Task brief:
Keep only the lines of the data below that contain "discount", and copy them.

---------- Supplied data

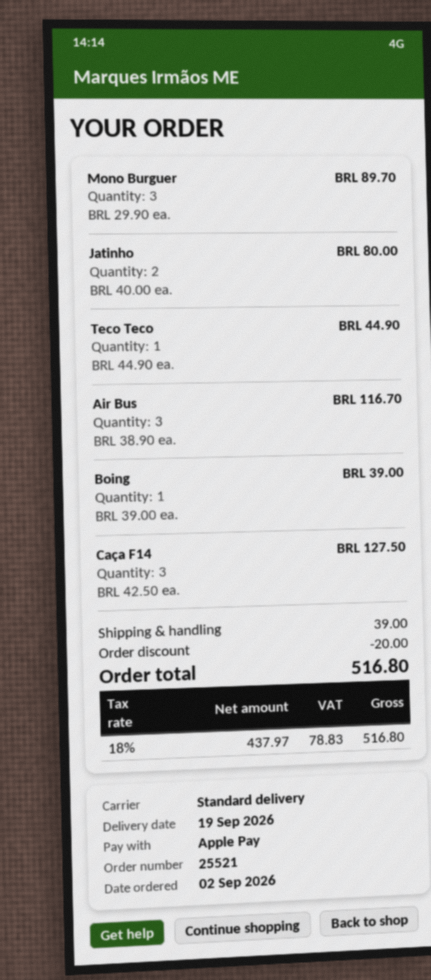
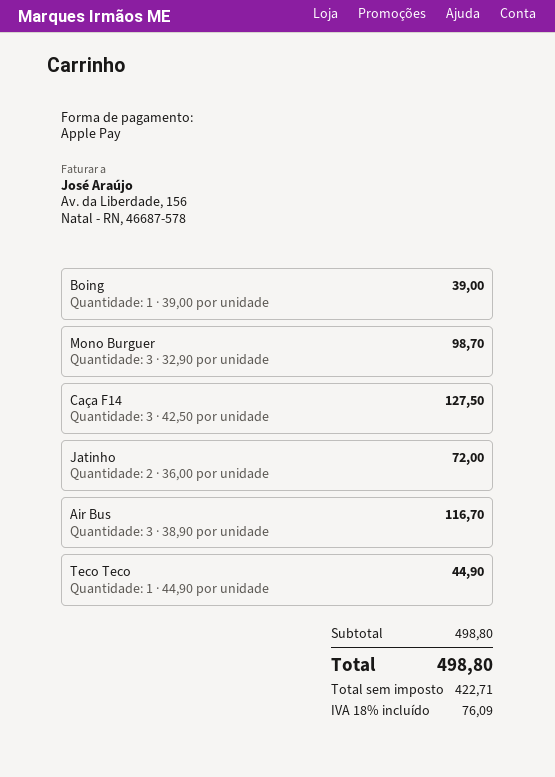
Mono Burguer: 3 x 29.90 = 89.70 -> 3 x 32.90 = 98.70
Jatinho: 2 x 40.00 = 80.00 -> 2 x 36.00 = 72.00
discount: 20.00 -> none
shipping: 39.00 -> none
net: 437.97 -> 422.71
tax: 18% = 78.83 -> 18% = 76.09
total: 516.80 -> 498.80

--------------------
---------- Supplied data

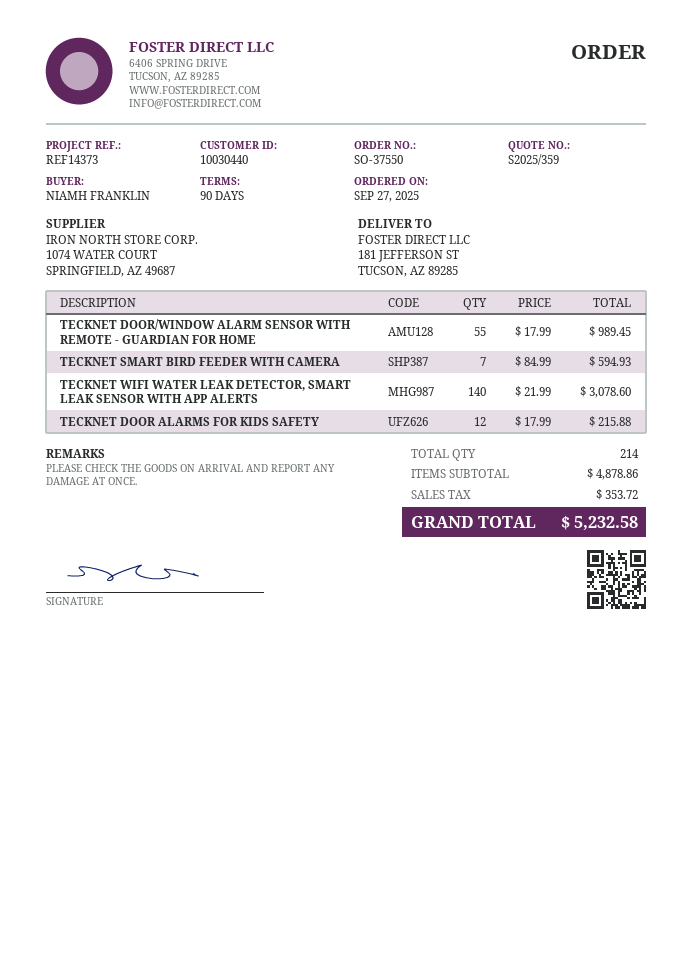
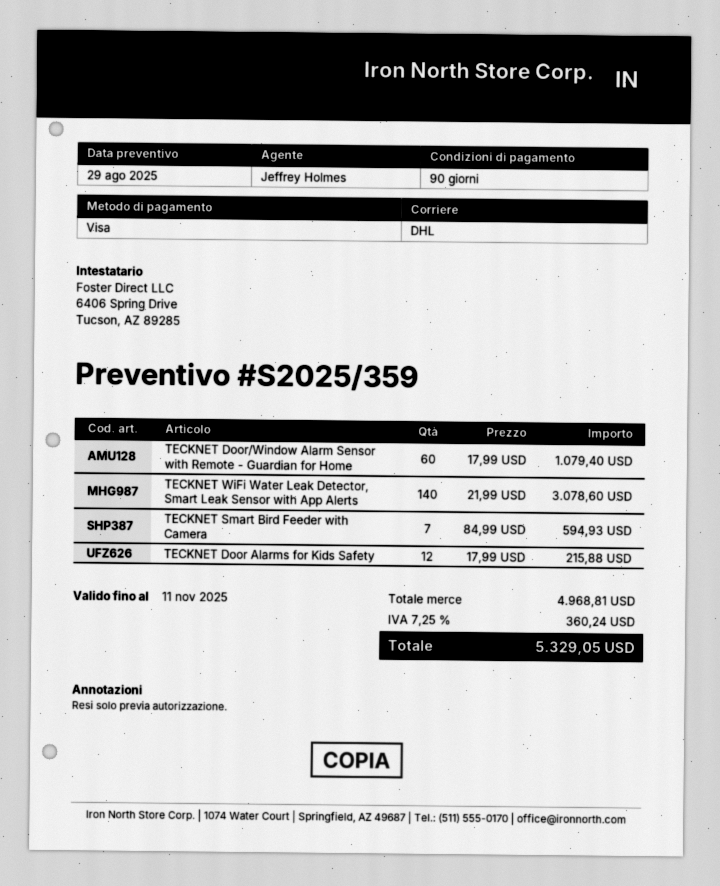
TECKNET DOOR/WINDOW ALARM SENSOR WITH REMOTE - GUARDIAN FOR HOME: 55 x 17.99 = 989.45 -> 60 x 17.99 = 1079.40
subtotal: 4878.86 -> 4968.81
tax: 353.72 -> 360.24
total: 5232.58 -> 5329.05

--------------------
---------- Supplied data

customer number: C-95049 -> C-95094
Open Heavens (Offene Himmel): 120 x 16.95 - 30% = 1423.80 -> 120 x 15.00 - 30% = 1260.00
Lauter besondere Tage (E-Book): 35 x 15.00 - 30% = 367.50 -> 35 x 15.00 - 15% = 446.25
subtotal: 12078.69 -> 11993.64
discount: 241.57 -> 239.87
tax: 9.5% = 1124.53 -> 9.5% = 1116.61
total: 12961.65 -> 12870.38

--------------------

Result of the task:
discount: 20.00 -> none
discount: 241.57 -> 239.87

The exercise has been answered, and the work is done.